Take a drive – anywhere - on the weekends of our army installation, or anywhere in the city for that matter, and I’d bet a pint of Sweetwater Blue that you’ll see a moving truck. As soon as my eyes set their sights on one my mind immediately configures, “Army family. Moving in or moving out?” Last Thursday I was driving my daughter to ballet; her class is held in the dance studio on post. Driving through the time-worn WWII-era housing I spotted one – a moving truck. And they were moving out. I could tell because the packers were doubling their steps with armfuls of bubble wrap and boxes. It’s nearly February and I often wonder when I see moving trucks during these odd months if that family has children. Will the children be yanked from their friends at school? Will they have to start school someplace else mid-school year? Will the service member and his spouse have to essentially start over in a new (albeit welcoming) community? Yes.

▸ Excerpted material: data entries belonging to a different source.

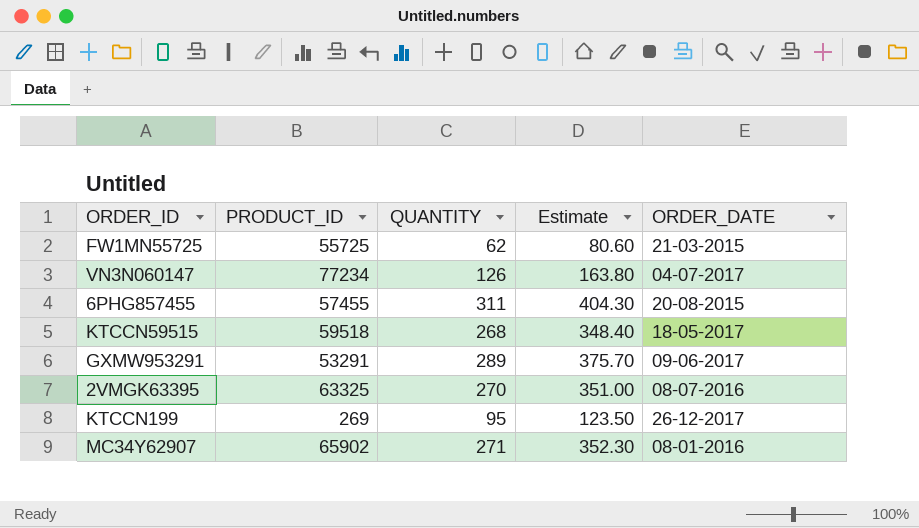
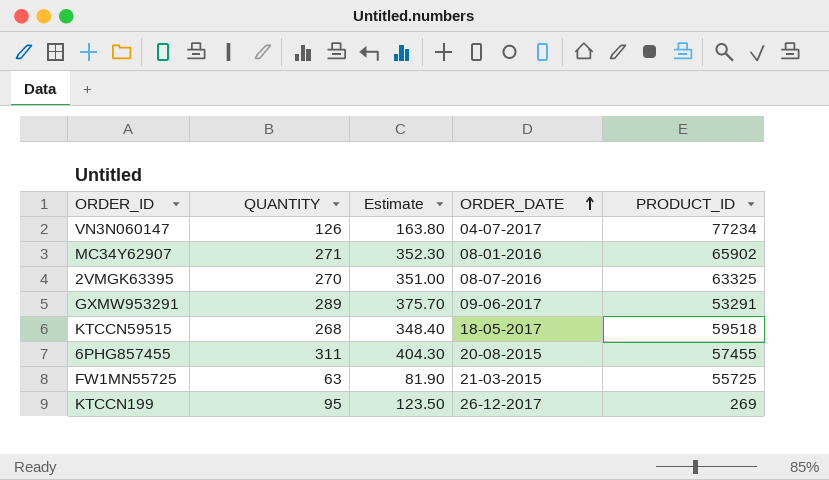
row order: none -> ORDER_DATE ascending
column PRODUCT_ID | position: 2 -> 5
FW1MN55725 | QUANTITY: 62 -> 63
FW1MN55725 | Estimate: 80.60 -> 81.90

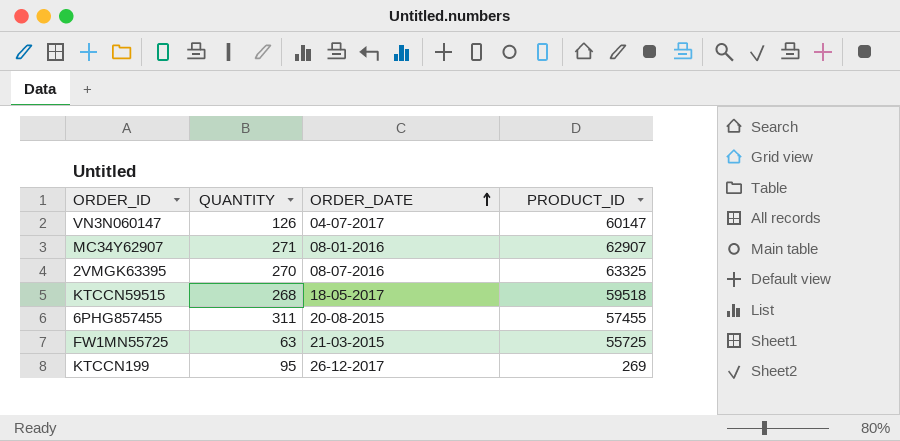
column Estimate | formula: [QUANTITY] * 1.3 -> none
row GXMW953291: 289 | 375.70 | 09-06-2017 | 53291 -> none
VN3N060147 | PRODUCT_ID: 77234 -> 60147
MC34Y62907 | PRODUCT_ID: 65902 -> 62907

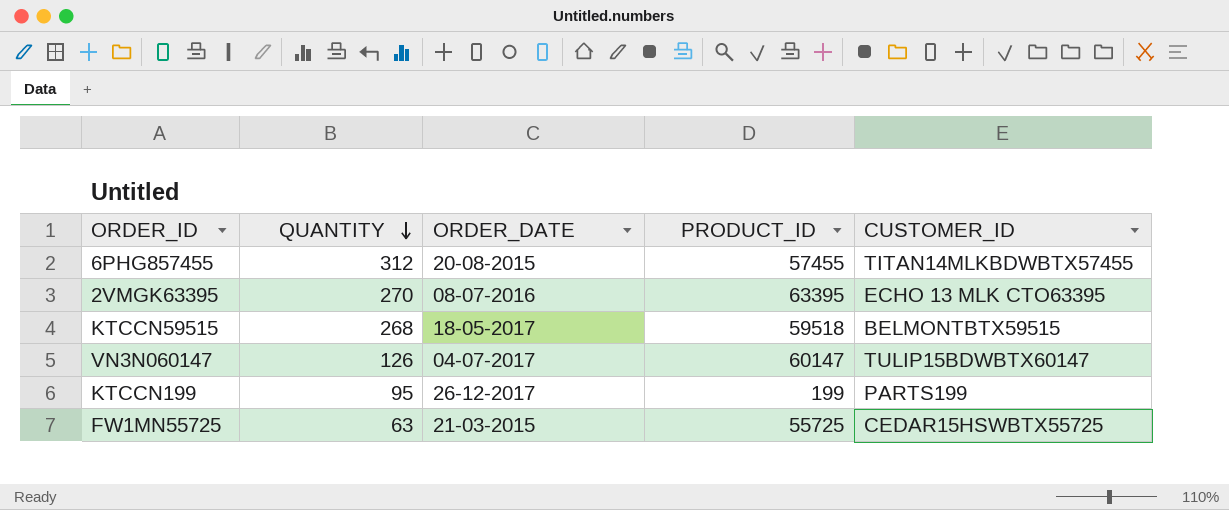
row order: ORDER_DATE ascending -> QUANTITY descending
column CUSTOMER_ID | position: none -> 5
row MC34Y62907: 271 | 08-01-2016 | 62907 -> none
6PHG857455 | QUANTITY: 311 -> 312
2VMGK63395 | PRODUCT_ID: 63325 -> 63395
KTCCN199 | PRODUCT_ID: 269 -> 199

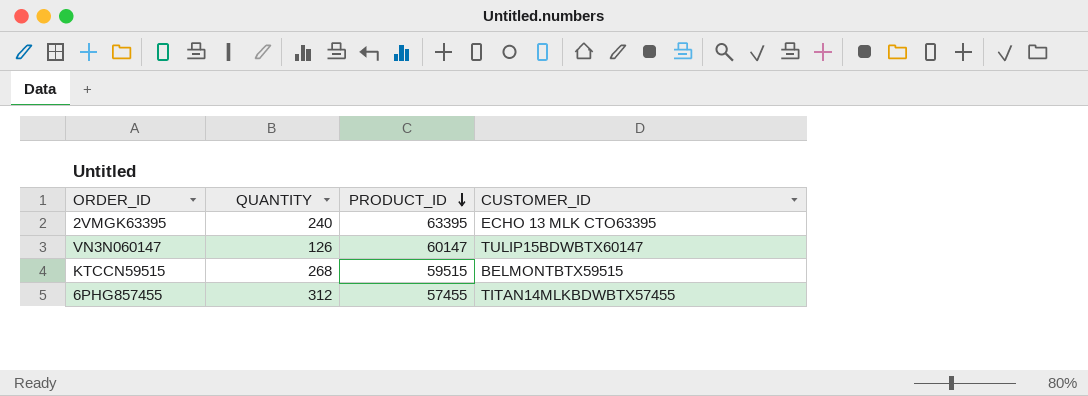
row order: QUANTITY descending -> PRODUCT_ID descending
column ORDER_DATE | position: 3 -> none
row KTCCN199: 95 | 26-12-2017 | 199 | PARTS199 -> none
row FW1MN55725: 63 | 21-03-2015 | 55725 | CEDAR15HSWBTX55725 -> none
2VMGK63395 | QUANTITY: 270 -> 240
KTCCN59515 | PRODUCT_ID: 59518 -> 59515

Sunday night Brandon and I had to say goodbye to part of our army family. After 10 years in service, our dear friends are starting a new adventure in civilian life. Johnny and Brandon deployed together and have that unspoken brother in arms bond. Lauren was the first non-family member to hold both my littles right after they were born. That is the very definition of a military family: You’re physically there for them when their real family isn’t. And they were there for us when ours weren’t. She sat beside me in two different states in two different hospitals and held my two little girls. Now they have two littles themselves, and we arrived each time with bouquets of flowers, bottles of wine and baked goods to welcome in the newest addition – because their families couldn’t be there in our place. It makes my heart constrict to wonder if and when we’ll ever see them again face-to-face.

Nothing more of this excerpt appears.